La source ensuite : un chemin de fichier propre à un poste, un fichier renommé, une colonne ajoutée en amont, une feuille déplacée. Ces changements cassent la requête. Utiliser des paramètres pour les chemins, s’appuyer sur des noms de colonnes plutôt que sur des positions et prévoir une gestion des colonnes inattendues rendent la chaîne beaucoup plus robuste.
Les contrôles de fiabilité à installer
- Comparer le nombre de lignes en entrée et en sortie à chaque fusion
- Vérifier une somme de contrôle sur une colonne numérique de référence
- Isoler les lignes en erreur dans une requête dédiée plutôt que les supprimer
- Documenter chaque requête par un nom explicite et une description courte
- Tester l’actualisation depuis un autre poste avant de diffuser le classeur
Power Query, formules ou macros ?
Les trois approches ne s’opposent pas. Les formules restent adaptées aux calculs contextuels à l’intérieur d’une feuille. Les macros conservent leur intérêt pour automatiser des actions d’interface ou des enchaînements qui sortent du champ de la préparation de données. Power Query, lui, est le bon outil dès qu’il s’agit d’importer, de nettoyer, de combiner et de rafraîchir des données de manière répétable.

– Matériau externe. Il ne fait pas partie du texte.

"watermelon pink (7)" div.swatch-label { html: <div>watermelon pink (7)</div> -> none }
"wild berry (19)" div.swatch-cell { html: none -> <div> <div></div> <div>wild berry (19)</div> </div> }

Il ne remplace pas systématiquement une base de données ni un outil de visualisation. Lorsque les volumes deviennent très importants, que plusieurs personnes doivent écrire en même temps, ou que la diffusion doit être industrialisée, la question d’une solution en amont ou en aval se pose. La formation aide à identifier cette limite plutôt qu’à la découvrir en production.
Un exercice fil rouge
Le parcours s’appuie sur un cas suivi de bout en bout : trois exports mensuels d’un même système, avec des libellés légèrement différents et une colonne ajoutée le dernier mois. Les participants importent le dossier, normalisent les colonnes, typent les données, ajoutent les lignes, rapprochent un référentiel client, isolent les correspondances manquantes, puis produisent une table propre alimentant un tableau croisé dynamique.

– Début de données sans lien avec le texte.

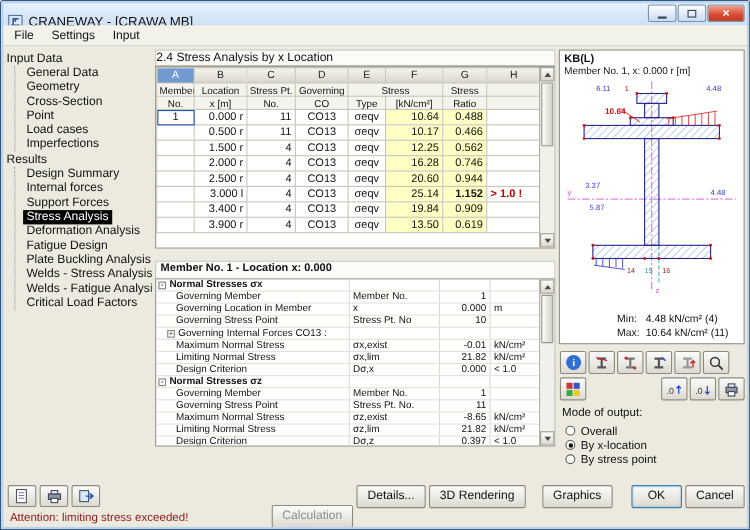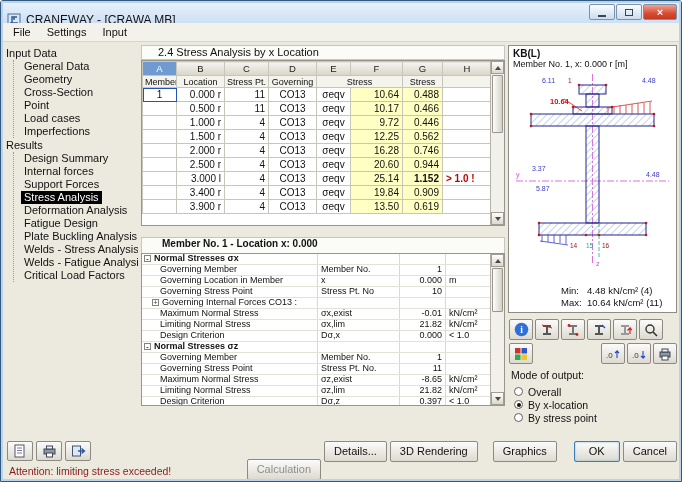"2.4 Stress Analysis by x" .section-header { padding-left: 16px -> 0 }
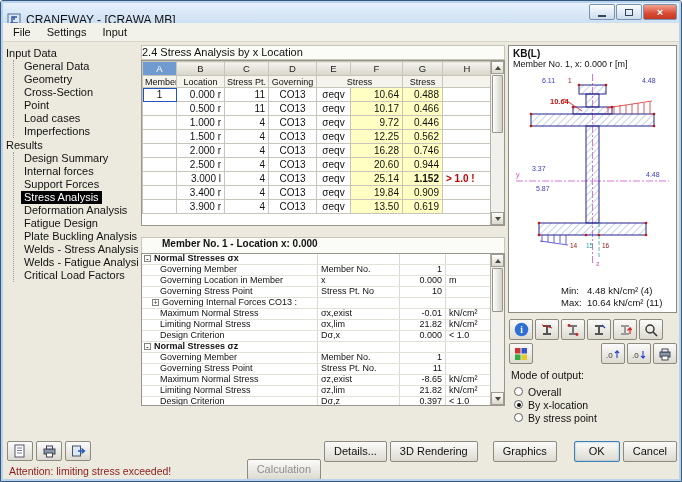"No." tr.hd { html: none -> <tr> <th>No.</th> <th>x [m]</th> <th>No.</th> <th>CO</th> <th>Type</th> <th>[kN/cm²]</th> <th>Ratio</th> <th></th> </tr> }
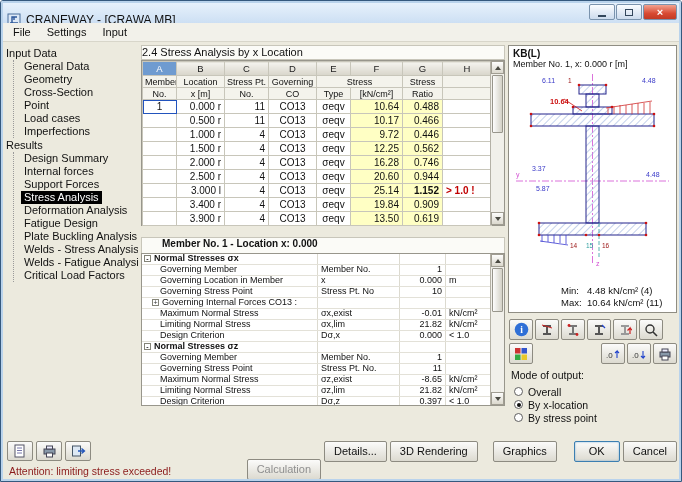"1.000 r" tr { html: <tr> <td></td> <td>1.000 r</td> <td>4</td> <td>CO13</td> <td>σeqv</td> <td>9.72</td> <td>0.446</td> <td></td> </tr> -> none }
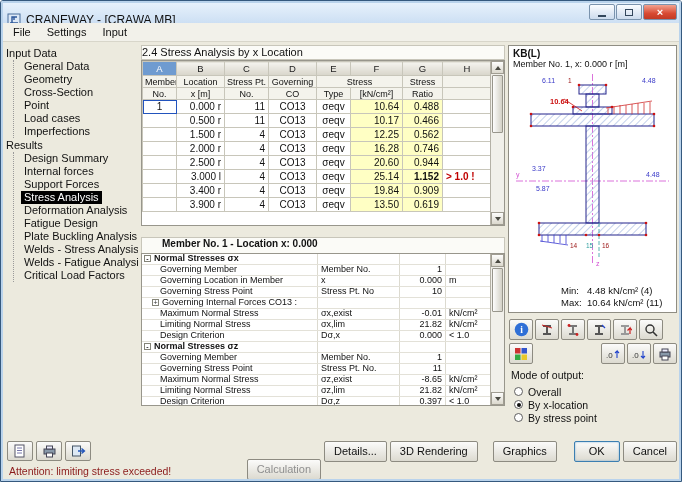"Member No. 1 - Location" .details-header { padding-left: 20px -> 4px }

L’exercice se termine par un test de robustesse : on ajoute un quatrième fichier et on actualise. Si la chaîne tient sans intervention manuelle, l’objectif pédagogique est atteint. En intra, l’exercice peut être construit à partir de vos propres exports.
14 heures ou 21 heures ?
Le parcours essentiel de 14 heures couvre l’import, le nettoyage, la combinaison simple et l’actualisation, avec un cas complet. Le parcours approfondi de 21 heures ajoute les restructurations avancées, les paramètres, les requêtes réutilisables, les contrôles de fiabilité et la documentation des traitements. Un parcours personnalisé est possible après positionnement, en présentiel, en distanciel ou en format mixte.
En résumé
Power Query fait passer la préparation des données d’une suite de gestes manuels à un processus décrit, reproductible et actualisable. La compétence utile ne se limite pas à connaître les boutons : elle consiste à typer explicitement, à sécuriser les sources, à contrôler les volumes et à documenter les requêtes. Un parcours de 14 ou 21 heures, appuyé sur vos propres fichiers, suffit généralement à rendre une équipe autonome sur ses retraitements récurrents.